Live365 offers extensive input choices. Under the External Source/CD setting, you can use your favorite CD-player software (e.g., MUSICMATCH, NullSoft Winamp, RealNetworks' RealJukebox) to broadcast a song from a CD. If your sound card has Line In capability, you can feed an external audio source (e.g., a CD player or cassette deck) directly to your station. You can use your sound card and a microphone to insert voiceovers or announcements between songs. You can also use a telephone headset to set up a talk-radio station.
Although Live365's legal statements appear lengthy, the terms aren't terribly restrictive. Live365 keeps the revenue it generates from advertisements that it displays on the player while listeners tune to your station. You agree not to post, upload, or transmit any sound recordings that are obscene, indecent, racially offensive, abusive, or defamatory. To comply with DMCA regulations, you can't broadcast recordings within an hour of a listener request, and you can't arrange to play a song at a listener-requested time. Also, you can't publish an advance program guide or use any other preannouncement method to advertise the order in which you'll play particular recordings.

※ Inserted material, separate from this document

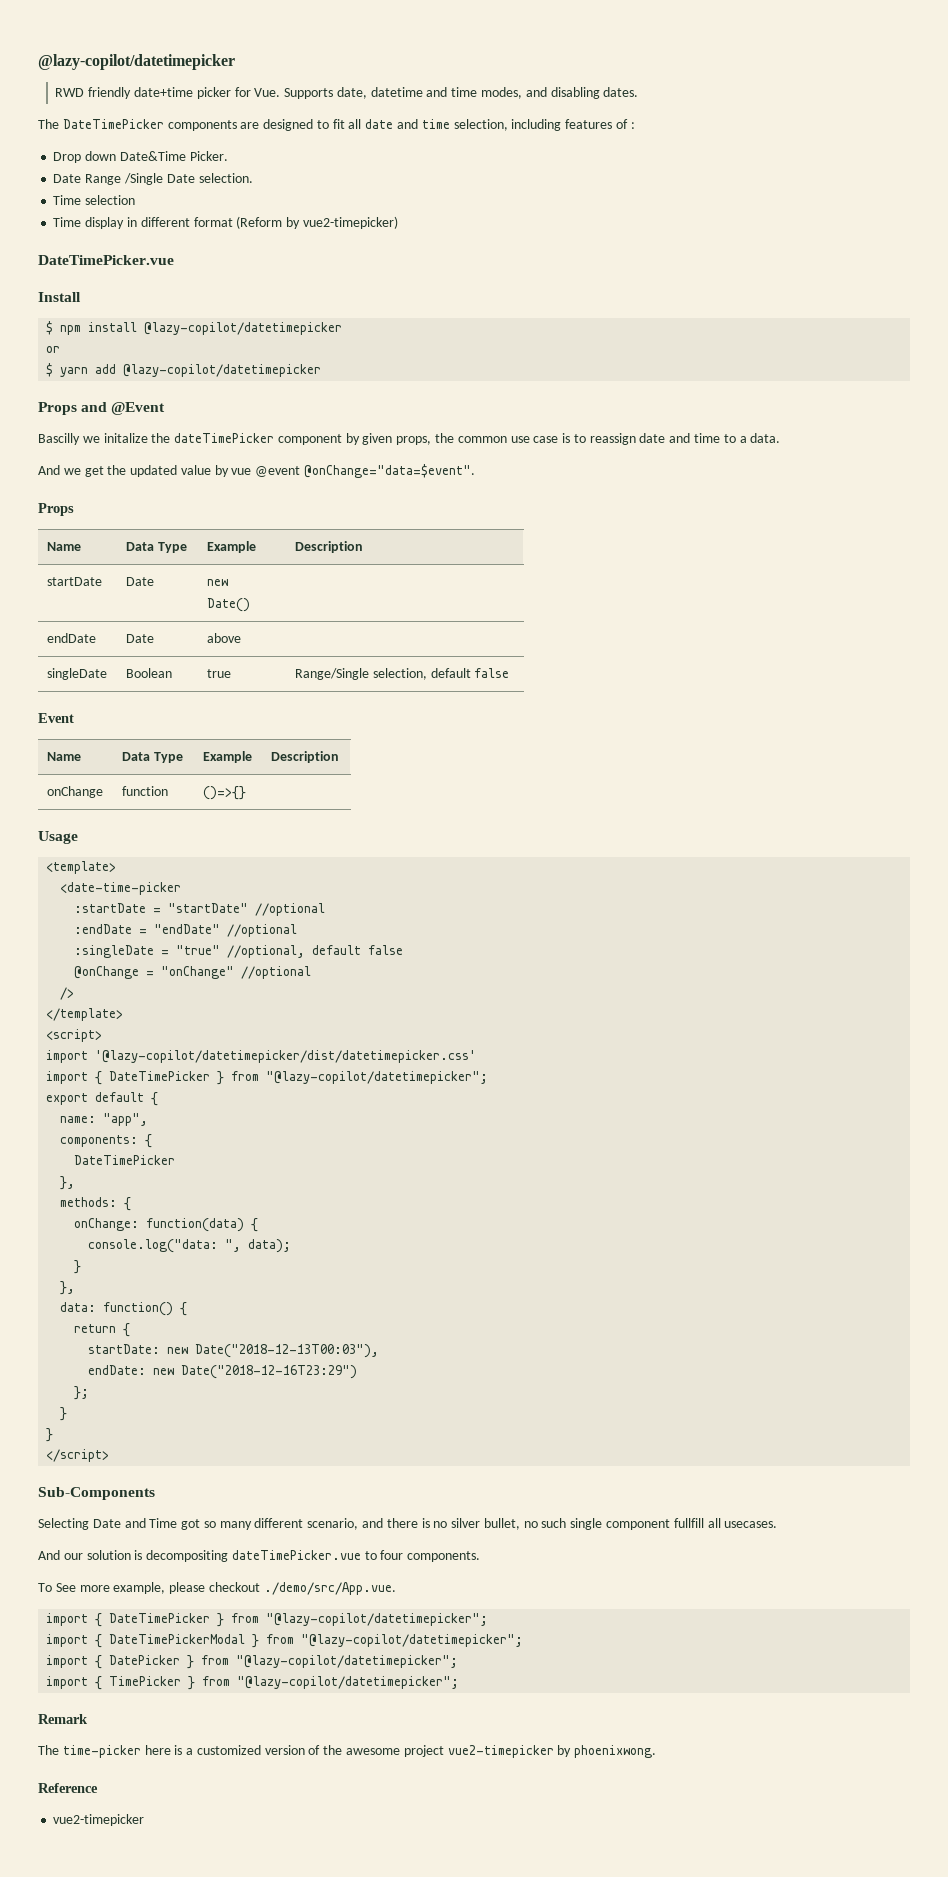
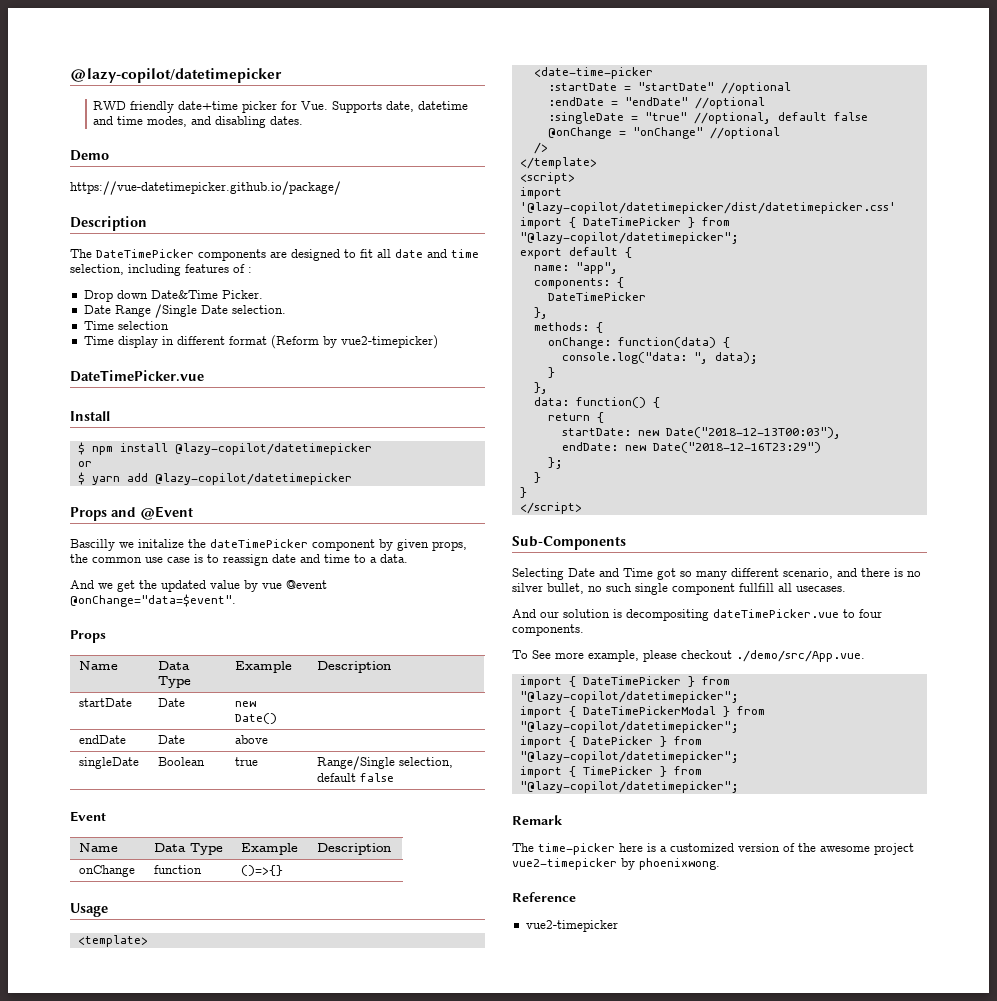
(639, 92) none -> [70,150,109,161] [70,181,341,195] [70,216,147,231] // Demo // https://vue-datetimepicker.github.io/package/ // Description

Maintain Your Station, Grow Your Audience
To find your station, potential listeners can use the Browse function, which they can find at the top of most Live365 screens. Listeners can sort the station list by broadcaster, speed, number of listeners, listener rating, or station description. After a listener finds your station, he or she can click a green plus-sign (+) icon to add your station to a custom Favorites list.
However, Live365 has become fairly popular, so you might want to take a more active role in the fate of your station. For example, my station was one of 1288 stations in the Jazz section. I named my station Smooth Jazz Favorites, but searching the Jazz genre uncovered 70 other stations containing the word "Smooth" in the description.
How can you get the word out? Here are some ideas:
- Check out the Studio365 screen's Controls section. To send your friends a message that contains a link to your station, you can click the envelope icon.
- On your Broadcast Control Panel, you can click Promote it to learn techniques for promoting your station.
- To let people know more about you and your station, you can access the Profile link at the top of the Broadcast Control Panel screen.
- Discuss broadcasting topics (e.g., how to create a successful station, how to attract listeners and keep them) on one of Live365's message boards.
To entice your listeners to come back for more, you need to continually modify your playlist and add new material. Thankfully, modifying a playlist takes hardly any time at all. After I familiarized myself with Live365, I could simultaneously use MUSICMATCH to rip songs from CDs and use Studio365-Loader to upload others. If you want more interesting content, consider using a product such as MixMeister Technology's MixMeister to create longer tracks and to provide cross-fades between songs. To monitor your station's popularity, you can check the listener statistics in your Broadcast Control Panel.
You're an E-DJ
Becoming an Internet DJ has never been so easy or so affordable. No matter what your choice-an endless music loop or a live transmission-you're now broadcasting your favorite music while avoiding the hassle of obtaining an FCC license.